5.3.3 Expression-level variation is due to transcriptional differences
To characterize the promoter library at the transcriptional level, we used
quantitative PCR to measure the relative venus transcript levels in Z. mobilis cells
expressing the 8 different library candidates. The mRNA levels (ng) spanned a 256-fold
range, and normalized results showed a high level of correlation with fluorescence results
(Figure 5.5). This confirms that expression-level variation between the 8 library
members is due to transcriptional differences.
5.4 Discussion
Expressing heterologous genes in Z. mobilis under the control of strong and
constitutive native promoters is not always the best option. Therefore, we used error-
prone PCR to construct a library of promoter variants based on the strong and constitutive
Z. mobilis pdc promoter.

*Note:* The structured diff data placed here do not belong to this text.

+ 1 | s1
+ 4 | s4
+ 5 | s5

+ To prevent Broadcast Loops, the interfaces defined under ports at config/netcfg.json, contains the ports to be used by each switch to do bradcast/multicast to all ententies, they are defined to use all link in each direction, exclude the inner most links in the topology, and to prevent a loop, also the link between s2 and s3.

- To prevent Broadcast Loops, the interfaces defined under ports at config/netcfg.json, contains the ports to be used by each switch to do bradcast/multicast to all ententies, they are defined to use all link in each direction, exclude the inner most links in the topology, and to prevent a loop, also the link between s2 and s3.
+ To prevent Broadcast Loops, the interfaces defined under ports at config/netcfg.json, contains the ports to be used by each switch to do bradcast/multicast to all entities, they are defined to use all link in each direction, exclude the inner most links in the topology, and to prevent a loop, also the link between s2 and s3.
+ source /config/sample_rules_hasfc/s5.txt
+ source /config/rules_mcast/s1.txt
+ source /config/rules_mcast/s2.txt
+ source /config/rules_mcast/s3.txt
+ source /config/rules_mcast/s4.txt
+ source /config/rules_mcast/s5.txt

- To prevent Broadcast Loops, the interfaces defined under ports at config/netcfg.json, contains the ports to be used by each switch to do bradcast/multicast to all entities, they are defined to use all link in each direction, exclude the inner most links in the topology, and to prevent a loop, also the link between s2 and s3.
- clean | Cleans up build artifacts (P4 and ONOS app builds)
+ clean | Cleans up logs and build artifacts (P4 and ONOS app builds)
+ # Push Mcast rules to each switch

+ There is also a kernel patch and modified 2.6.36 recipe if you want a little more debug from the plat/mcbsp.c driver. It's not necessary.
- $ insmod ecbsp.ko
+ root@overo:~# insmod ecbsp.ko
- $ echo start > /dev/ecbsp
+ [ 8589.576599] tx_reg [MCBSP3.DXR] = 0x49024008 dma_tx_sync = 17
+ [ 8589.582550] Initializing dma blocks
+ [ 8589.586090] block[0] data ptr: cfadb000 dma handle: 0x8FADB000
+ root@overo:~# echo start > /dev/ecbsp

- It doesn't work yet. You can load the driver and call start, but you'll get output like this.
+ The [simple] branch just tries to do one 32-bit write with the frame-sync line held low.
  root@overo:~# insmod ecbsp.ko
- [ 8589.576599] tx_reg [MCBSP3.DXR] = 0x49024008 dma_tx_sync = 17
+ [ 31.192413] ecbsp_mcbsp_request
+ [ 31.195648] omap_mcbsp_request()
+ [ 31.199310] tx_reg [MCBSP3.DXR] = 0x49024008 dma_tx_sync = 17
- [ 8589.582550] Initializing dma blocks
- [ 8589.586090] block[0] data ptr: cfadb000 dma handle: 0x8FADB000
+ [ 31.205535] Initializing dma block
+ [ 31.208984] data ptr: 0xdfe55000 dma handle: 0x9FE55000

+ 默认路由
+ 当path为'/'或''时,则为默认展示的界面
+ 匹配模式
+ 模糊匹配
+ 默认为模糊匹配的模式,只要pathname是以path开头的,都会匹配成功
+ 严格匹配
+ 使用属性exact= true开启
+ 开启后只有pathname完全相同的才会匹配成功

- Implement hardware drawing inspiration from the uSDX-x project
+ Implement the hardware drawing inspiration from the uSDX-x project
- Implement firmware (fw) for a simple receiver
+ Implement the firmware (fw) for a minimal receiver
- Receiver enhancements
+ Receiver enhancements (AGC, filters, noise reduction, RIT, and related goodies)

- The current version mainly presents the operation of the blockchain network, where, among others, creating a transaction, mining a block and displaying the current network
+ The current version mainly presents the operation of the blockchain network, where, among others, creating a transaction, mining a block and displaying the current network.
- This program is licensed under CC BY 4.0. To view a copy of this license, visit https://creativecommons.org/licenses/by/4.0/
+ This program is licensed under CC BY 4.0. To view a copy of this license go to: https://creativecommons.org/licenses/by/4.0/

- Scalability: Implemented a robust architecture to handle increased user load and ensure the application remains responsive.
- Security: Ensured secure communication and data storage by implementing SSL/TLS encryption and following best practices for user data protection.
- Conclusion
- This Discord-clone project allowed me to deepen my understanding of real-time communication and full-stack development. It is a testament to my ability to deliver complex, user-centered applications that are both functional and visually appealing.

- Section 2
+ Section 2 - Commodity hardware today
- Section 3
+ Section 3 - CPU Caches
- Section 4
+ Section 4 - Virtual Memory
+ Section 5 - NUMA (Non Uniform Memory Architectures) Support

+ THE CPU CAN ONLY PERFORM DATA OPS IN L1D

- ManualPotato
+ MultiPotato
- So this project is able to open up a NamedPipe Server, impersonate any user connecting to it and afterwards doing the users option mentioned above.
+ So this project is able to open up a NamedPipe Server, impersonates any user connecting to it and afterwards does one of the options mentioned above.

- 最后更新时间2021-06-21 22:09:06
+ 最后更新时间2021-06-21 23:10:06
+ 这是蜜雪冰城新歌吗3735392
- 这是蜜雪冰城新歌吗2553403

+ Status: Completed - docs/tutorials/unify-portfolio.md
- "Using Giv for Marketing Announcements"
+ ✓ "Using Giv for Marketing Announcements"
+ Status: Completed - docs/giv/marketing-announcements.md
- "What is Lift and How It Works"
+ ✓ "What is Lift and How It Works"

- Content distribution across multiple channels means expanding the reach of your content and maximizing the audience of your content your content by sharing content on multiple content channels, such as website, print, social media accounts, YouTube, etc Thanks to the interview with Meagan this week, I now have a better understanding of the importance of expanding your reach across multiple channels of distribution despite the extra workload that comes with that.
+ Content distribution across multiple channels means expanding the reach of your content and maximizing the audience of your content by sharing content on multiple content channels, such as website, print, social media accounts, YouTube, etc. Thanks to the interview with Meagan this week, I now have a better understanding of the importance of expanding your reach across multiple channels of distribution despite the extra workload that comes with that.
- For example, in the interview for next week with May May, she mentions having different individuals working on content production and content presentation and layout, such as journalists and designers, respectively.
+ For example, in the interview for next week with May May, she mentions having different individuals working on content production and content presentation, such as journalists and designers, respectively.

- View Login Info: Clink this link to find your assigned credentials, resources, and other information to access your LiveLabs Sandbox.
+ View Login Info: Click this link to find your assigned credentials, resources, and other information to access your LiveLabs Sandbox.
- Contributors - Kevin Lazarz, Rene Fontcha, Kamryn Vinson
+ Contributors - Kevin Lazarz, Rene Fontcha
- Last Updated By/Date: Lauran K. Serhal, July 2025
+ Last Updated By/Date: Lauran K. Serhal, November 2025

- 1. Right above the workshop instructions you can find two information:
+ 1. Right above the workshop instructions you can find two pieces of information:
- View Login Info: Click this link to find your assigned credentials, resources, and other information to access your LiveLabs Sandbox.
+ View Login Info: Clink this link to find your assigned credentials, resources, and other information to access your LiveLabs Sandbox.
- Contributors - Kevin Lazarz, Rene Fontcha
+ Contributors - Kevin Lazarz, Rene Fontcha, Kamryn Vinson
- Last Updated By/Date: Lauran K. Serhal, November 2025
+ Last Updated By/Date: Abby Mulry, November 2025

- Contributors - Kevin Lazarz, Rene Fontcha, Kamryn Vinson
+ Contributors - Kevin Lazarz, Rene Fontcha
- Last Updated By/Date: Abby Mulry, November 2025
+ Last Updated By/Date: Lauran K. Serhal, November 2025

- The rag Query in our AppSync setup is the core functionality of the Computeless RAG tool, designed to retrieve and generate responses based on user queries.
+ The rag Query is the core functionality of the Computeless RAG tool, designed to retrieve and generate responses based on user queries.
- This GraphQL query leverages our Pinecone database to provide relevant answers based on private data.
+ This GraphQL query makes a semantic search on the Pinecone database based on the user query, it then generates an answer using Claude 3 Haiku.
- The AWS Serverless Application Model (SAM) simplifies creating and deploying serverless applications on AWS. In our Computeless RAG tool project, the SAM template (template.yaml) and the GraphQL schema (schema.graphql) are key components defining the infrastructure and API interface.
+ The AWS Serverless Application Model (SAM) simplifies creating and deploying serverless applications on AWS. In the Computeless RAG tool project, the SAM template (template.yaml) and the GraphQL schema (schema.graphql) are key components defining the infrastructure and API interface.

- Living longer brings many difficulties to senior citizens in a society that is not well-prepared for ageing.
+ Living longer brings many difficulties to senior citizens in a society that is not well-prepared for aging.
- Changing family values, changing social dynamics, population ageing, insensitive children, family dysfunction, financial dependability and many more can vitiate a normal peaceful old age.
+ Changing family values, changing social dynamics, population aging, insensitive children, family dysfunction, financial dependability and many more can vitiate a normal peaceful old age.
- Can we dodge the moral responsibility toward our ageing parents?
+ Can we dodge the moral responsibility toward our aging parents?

We found that the library led to a range of venus fluorescence
levels in both E. coli and Z. mobilis. Transcriptional fusions of library members to the
mCherry fluorescent protein led to similar results, confirming the constitutive nature of
the promoters. qPCR results confirmed that fluorescence differences were due to control
at the transcriptional level.
The promoter library constructed here is a very useful toolkit for heterologous
protein production in Z. mobilis. While inducible promoters can also be used to control
gene expression levels, the level of inducer is not homogeneous at the single-cell level,
and adding inducer to large cultures can be expensive (Siegele and Hu 1997). Further, we
have found that typical inducible promoters do not lead to high expression levels in Z.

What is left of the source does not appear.